### Task item:
Please print the entries below exactly, from the line with "时间运算, 1-1: 0.5 -> none" through the line with "时间运算, 1-10: none -> 0.4", including both of those lines and leaving out all others.

### Records for the exercise:
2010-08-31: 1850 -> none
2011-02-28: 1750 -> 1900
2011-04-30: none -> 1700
==
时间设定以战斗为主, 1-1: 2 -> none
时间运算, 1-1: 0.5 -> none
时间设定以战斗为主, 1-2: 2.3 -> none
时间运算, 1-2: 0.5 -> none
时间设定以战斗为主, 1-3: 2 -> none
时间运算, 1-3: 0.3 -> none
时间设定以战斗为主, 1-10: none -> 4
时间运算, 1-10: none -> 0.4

### Written solution:
时间运算, 1-1: 0.5 -> none
时间设定以战斗为主, 1-2: 2.3 -> none
时间运算, 1-2: 0.5 -> none
时间设定以战斗为主, 1-3: 2 -> none
时间运算, 1-3: 0.3 -> none
时间设定以战斗为主, 1-10: none -> 4
时间运算, 1-10: none -> 0.4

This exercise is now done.